Ноги сами вынесли его к плетню Подерягиных. Шатаясь, как пьяный, он ухватился за длинную жердь, не чувствуя холода в расхристанном зипуне и без шапки. Он не мог бороться. Не хотел бороться с болью томящейся у него в груди, затаившейся, как кобра, сосущая изнутри все его нутро. Не в силах больше терпеть он глухо простонал, держась за свою седую голову…

— Василь, ты? — раздался совсем рядом знакомый женский голос, от звука которого Полухин вздрогнул, снова пытаясь нацепить на себя маску бургомистра. — Тьфу ты, Господи! А я уж думала, кого это на ночь глядя принесло ко двору…Ты чего это здесь? — Акулина, кое-как замотанная в теплый махровый платок, в накинутом на плечи костюме свекра, стояла у колодца с набранным ведром воды.
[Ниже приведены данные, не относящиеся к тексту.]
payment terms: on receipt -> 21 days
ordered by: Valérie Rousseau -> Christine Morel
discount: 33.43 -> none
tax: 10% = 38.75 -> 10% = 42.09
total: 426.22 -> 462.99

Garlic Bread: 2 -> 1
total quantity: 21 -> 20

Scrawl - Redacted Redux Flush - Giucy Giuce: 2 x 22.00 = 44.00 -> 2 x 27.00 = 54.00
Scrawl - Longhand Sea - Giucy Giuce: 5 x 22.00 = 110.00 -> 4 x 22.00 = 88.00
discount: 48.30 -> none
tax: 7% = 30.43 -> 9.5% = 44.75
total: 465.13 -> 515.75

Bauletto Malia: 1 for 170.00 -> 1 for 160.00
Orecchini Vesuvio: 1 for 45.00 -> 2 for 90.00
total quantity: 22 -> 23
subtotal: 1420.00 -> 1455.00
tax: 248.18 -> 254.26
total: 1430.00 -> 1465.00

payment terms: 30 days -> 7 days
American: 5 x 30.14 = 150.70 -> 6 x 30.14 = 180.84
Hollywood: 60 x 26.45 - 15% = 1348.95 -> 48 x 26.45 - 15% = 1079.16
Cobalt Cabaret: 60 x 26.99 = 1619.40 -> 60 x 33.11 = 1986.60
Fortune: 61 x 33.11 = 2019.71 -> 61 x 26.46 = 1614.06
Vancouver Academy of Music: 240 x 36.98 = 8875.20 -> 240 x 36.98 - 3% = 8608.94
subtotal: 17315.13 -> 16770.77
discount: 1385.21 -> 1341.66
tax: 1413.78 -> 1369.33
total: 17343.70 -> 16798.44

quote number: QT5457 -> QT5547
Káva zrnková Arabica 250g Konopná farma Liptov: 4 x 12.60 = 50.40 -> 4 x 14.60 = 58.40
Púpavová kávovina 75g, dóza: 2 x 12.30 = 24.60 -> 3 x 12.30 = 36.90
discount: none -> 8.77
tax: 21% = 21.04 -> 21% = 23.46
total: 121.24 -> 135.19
Ее тонкие стройные ноги, прикрытые до клен ночной рубахой нетерпеливо топтались на месте, ощущая покалывающий морозец. Только сейчас Полухин заметил, что в окнах горит свет, а над трубой вьется манящий теплый дымок домашнего очага. Такого недосягаемого для него, но такого желанного. Наверное, самого желанного в этом мире!

— Шел мимо…

— Куда это? — нахмурилась Акулина. Их хата была крайняя с поля. Дальше только была непроходимая по зиме белоснежная гладь снега. И Василь решился…бросился, как в омут с головой, говоря торопливо, путано, но от всего сердца:

— Акулинушка…Ясочка моя! — он рухнул в снег перед ней на колени, вытирая катившиеся градом по небритым щекам слезы. — Люблю я тебя! Люблю! Всем сердцем люблю! С момента, как увидел, нет покоя мне в этом мире…

— Сдурел что ли?! — воскликнула она, боязливо посматривая на раскрытые дверь в сени, как бы дед Федька не услышал.

— Мы уедем…Далеко…В Германию. Жить, как фрау настоящая будешь! Мне Бааде обещал домик и паспорт немецкий. Не жизнь мне без тебя…Молиться на тебя стану! Уедем!

— Василь! Василь! — окликнула она его, поднимая с колен. — А Петр? О Петре ты подумал? О жене своей? А? О сыне?

— Что жена? Ей марки немецкие нужны, а не я…А Петр твой сдох уж верно где-то от немецкой пули! Сука…

— Не сметь! — Акулина со всего размаху влепила Полухину отчаянную пощечину. Тот покачнулся. Схватился за лицо. Острая боль его отрезвила. Горящая щека, как от удара хлыстом, заставила собраться.

— Так значит…Мараться не хочешь? — зло прошептал он, сжав кулаки. — С предателями народными…Убийцами? — Акулина попятилась назад, чувствуя, как напирает кум. В его глазах она увидела ту самую темную водицу, которая бывает у самых настоящих сумасшедших, готовых совершить какой-нибудь гадкий и мерзкий поступок. Полухин плотоядно усмехнулся и бросился к ней. Его жадные крепкие руки зашарили по ее молодому телу. Ладони бесстыдно гладили оголившиеся бедра. Ночная рубашка задралась.